Fine, no problem. So I then spend the next 2.5 hours on the phone with someone from Dell who, despite her best efforts and help from two "specialists", was unable to help me. I have erased every trace of iTunes/Quicktime and tried to download it again but I still receive the same message. I don't know a whole lot about computers except the basics and that I'm not supposed to mess around with the registry editor, which is where the key is located.

Please help me. Thank you in advance. If there is no easy way, I'll take the gift receipt and get a Zune.


----------



## Cincy Kid (Apr 6, 2005)

Just as a follow up, I made sure that my account (the only one on my machine) was an admin account and I even tried creating a new account as an admin account, but still received the same error message. Its fantastic to have an iPod and have it be as useful as a paper weight. 

TSG is my only hope because there is no way I figure this out on my own and I can't deal with Dell, Apple and Microsoft. They just tell me to go to the other company for help.


----------



## parasolution (Sep 23, 2006)

See if this works:

1. download from Microsoft - MS Installer Clean-up (just google for it)
2. Install and run the program.
3. See if it finds iTunes, if its does, run the program to clean-up the old install
4. try to reinstall itunes again.


----------



## Cincy Kid (Apr 6, 2005)

Thanks. I'm at work, so I will try it this evening when I get the chance. Thanks again for your help.


----------



## cwwozniak (Nov 29, 2005)

Take a look here if the error message includes an error code # 1406 or 1402.

http://docs.info.apple.com/article.html?artnum=93865


----------



## Cincy Kid (Apr 6, 2005)

I spent some time on Apple's site yesterday, looking through their FAQs and Troubleshooting, and I did see that page. I thought it sounded right but then when I went to see what number my error was, I didn't see either of those error numbers on my screen, let alone any number. I was, and still am, confused. 
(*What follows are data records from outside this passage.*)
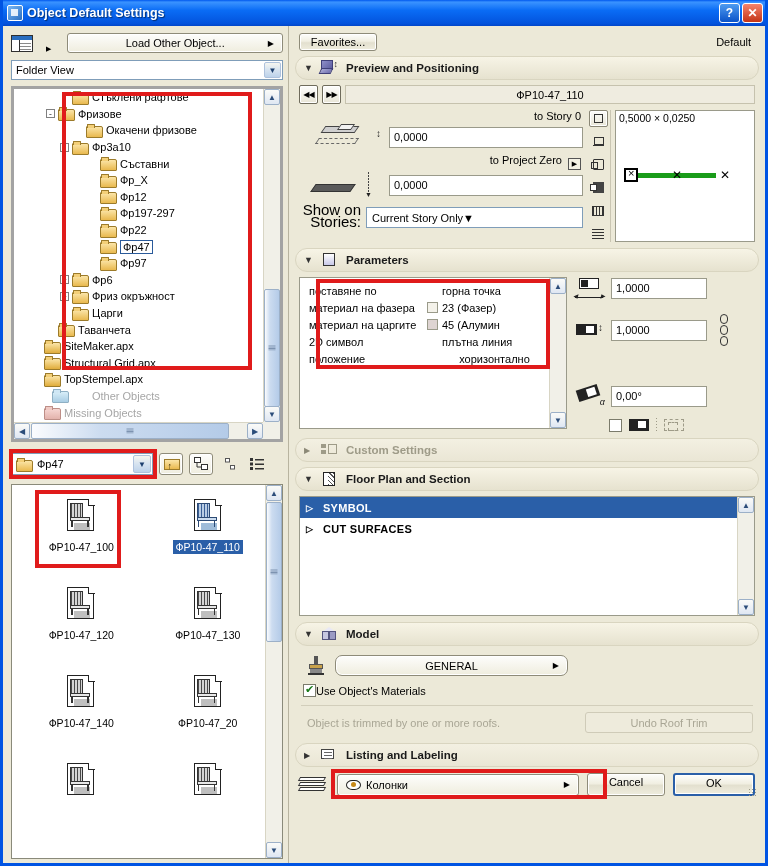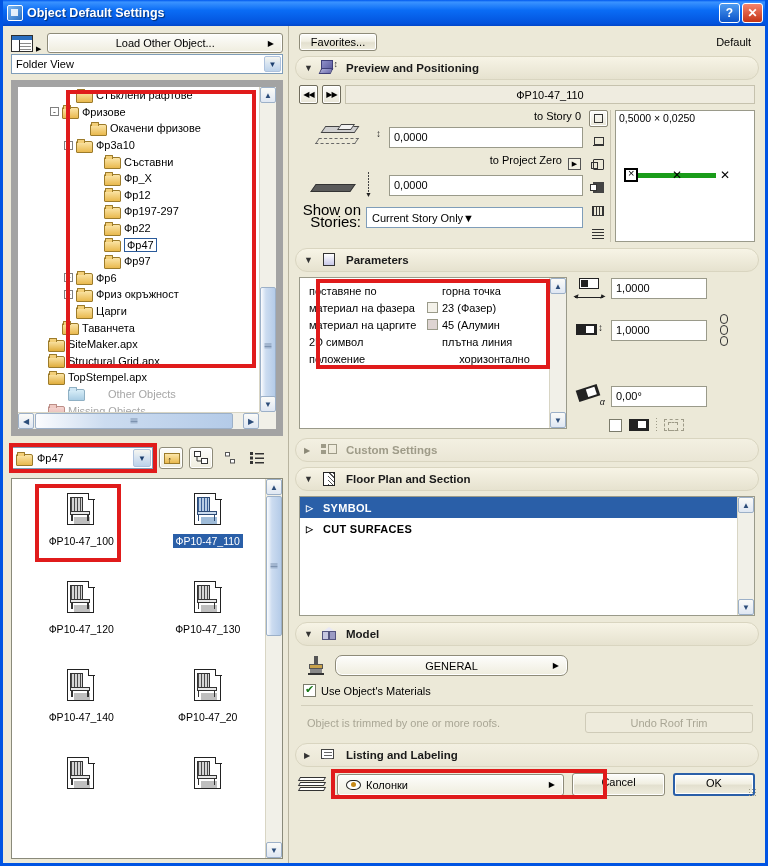"Load Other Object..." .toprow { gap: 6px -> 16px; margin-bottom: none -> 6px }
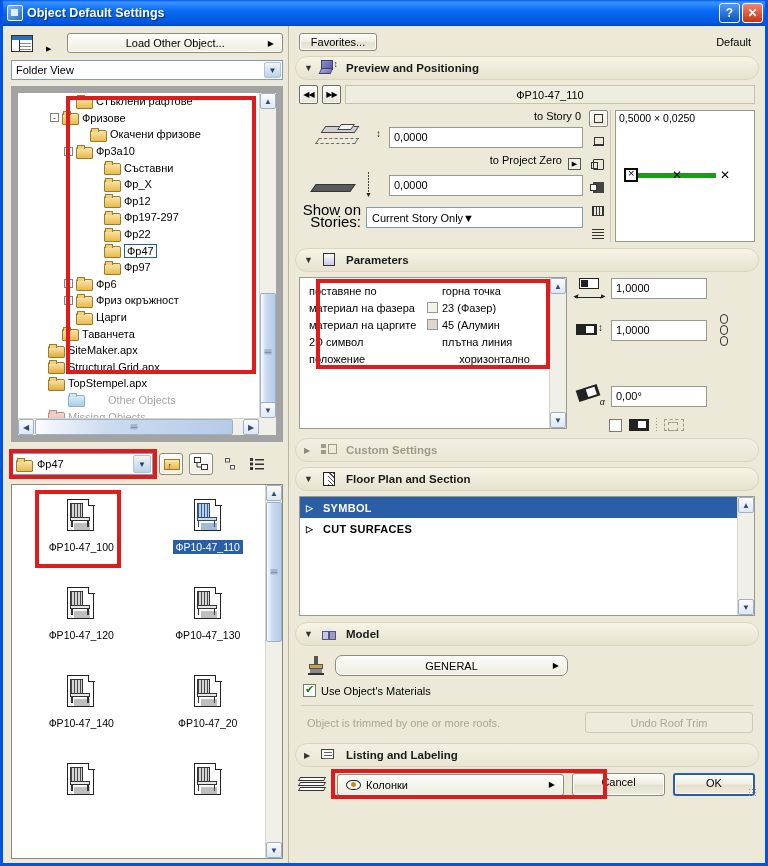"Стъклени рафтове" .treebox { border: 7px solid #a3a3a3 -> 3px solid #a3a3a3 }
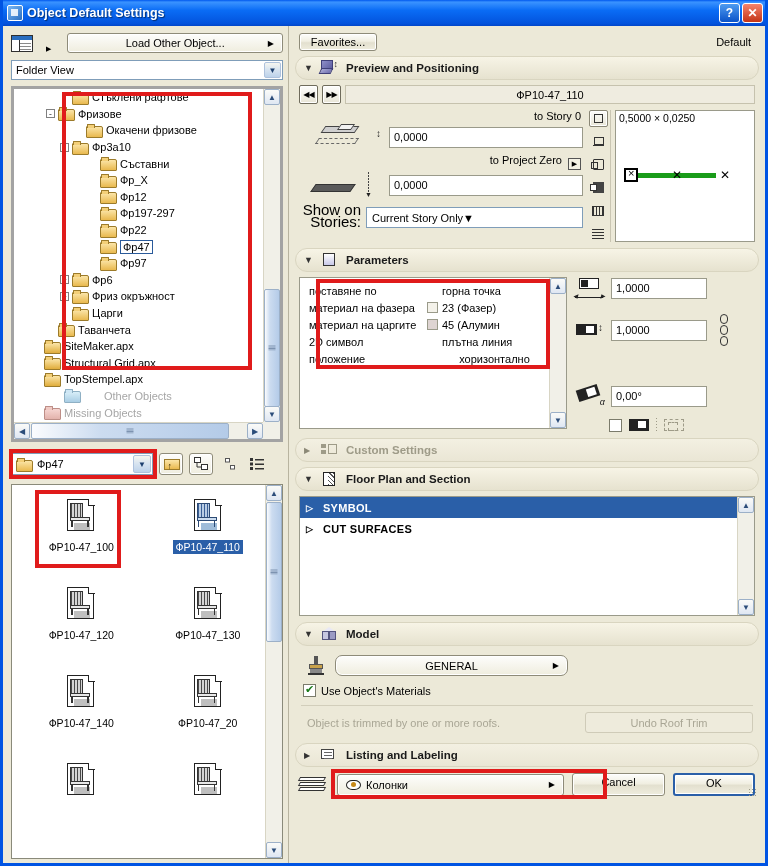"Other Objects" div.trow { padding-left: 18px -> 6px }
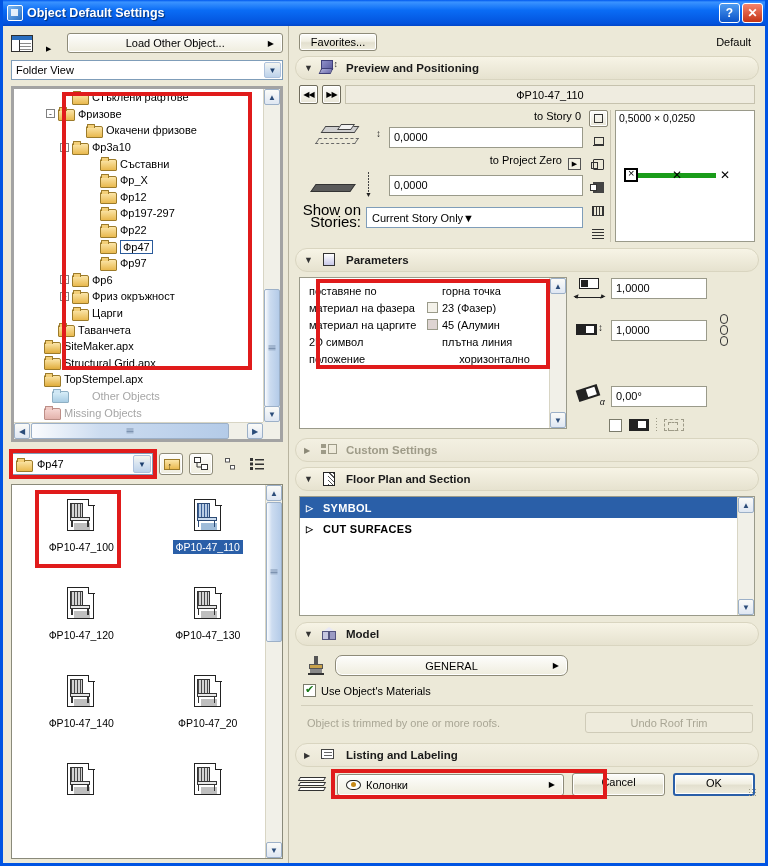"Use Object's Materials" .usemat { gap: 5px -> none }
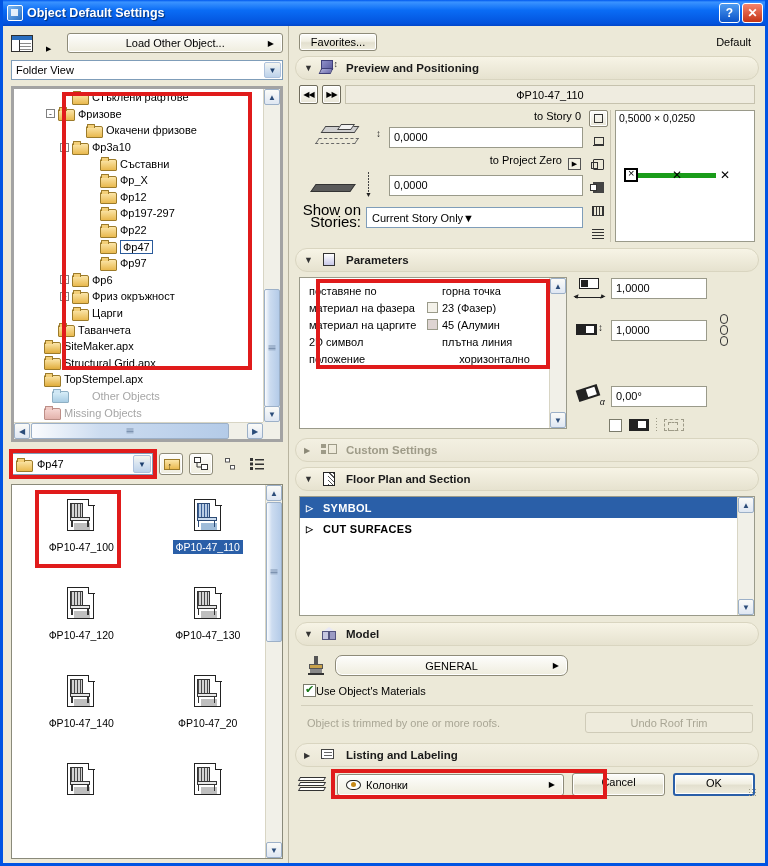"Cancel" .btn-cancel { width: 93px -> 78px }
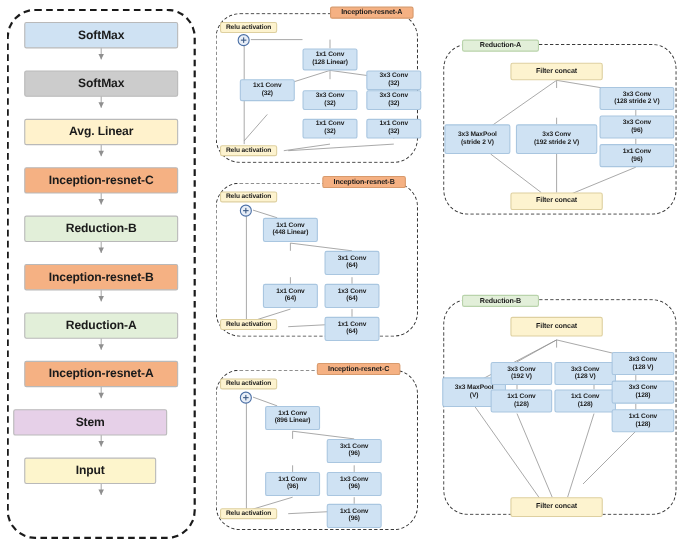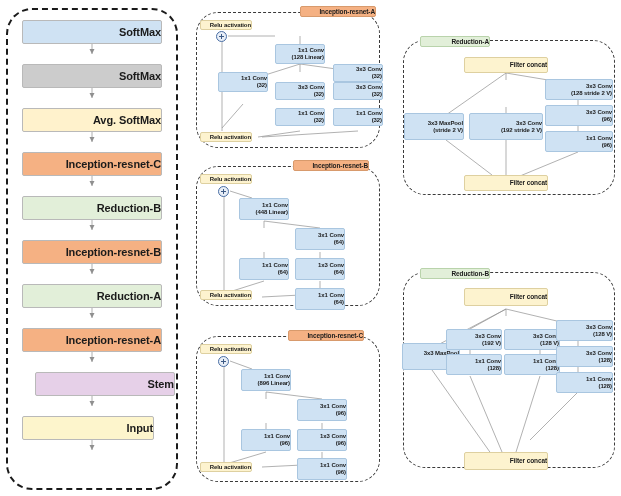"SoftMax" .box { text-align: right -> center }
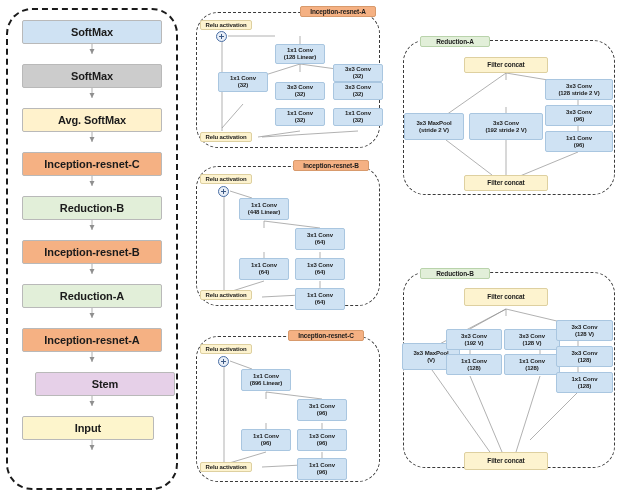"Avg. SoftMax" span { text: SoftMax -> Linear }
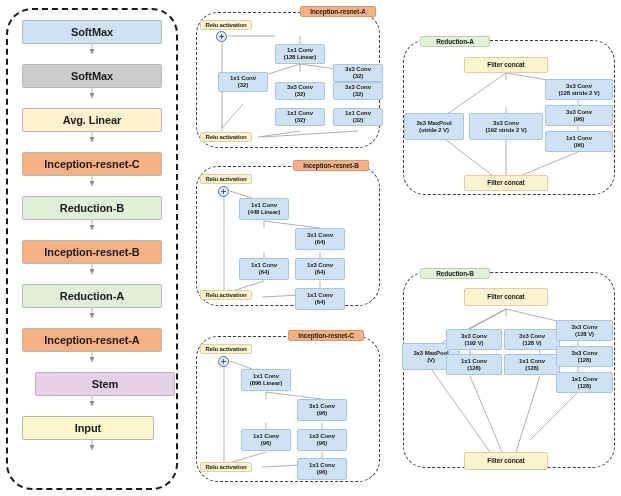"Stem" div.box { left: 35px -> 12px }
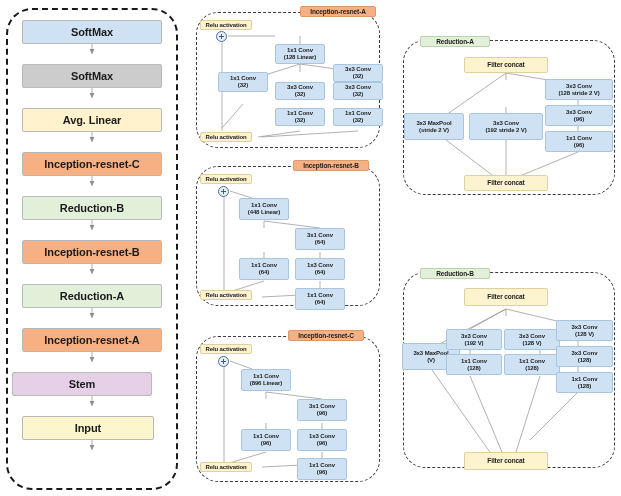"Input" div.box { width: 132px -> 120px }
Also, a person at my job who is more familiar with inner workings of computers, told me that the error message could mean that Windows Media Player, MusicMatch or some other program are set as my default player and iTunes is trying to get control of that key and that is causing the error. He suggested that getting rid of the default setting might free up that key. It sounds good to me but what do I know?

Any thoughts? Thanks again for your help, I really appreciate it.


----------



## cwwozniak (Nov 29, 2005)

Cincy Kid said:


> Any thoughts?


My personal $0.02 would be to avoid iTunes like the plague if at all possible.   

Unless you plan on purchasing and downloading music to your iPod, you may be able to get away with downloading and installing just an earlier version of iPod Updater to set up your iPod for the first time.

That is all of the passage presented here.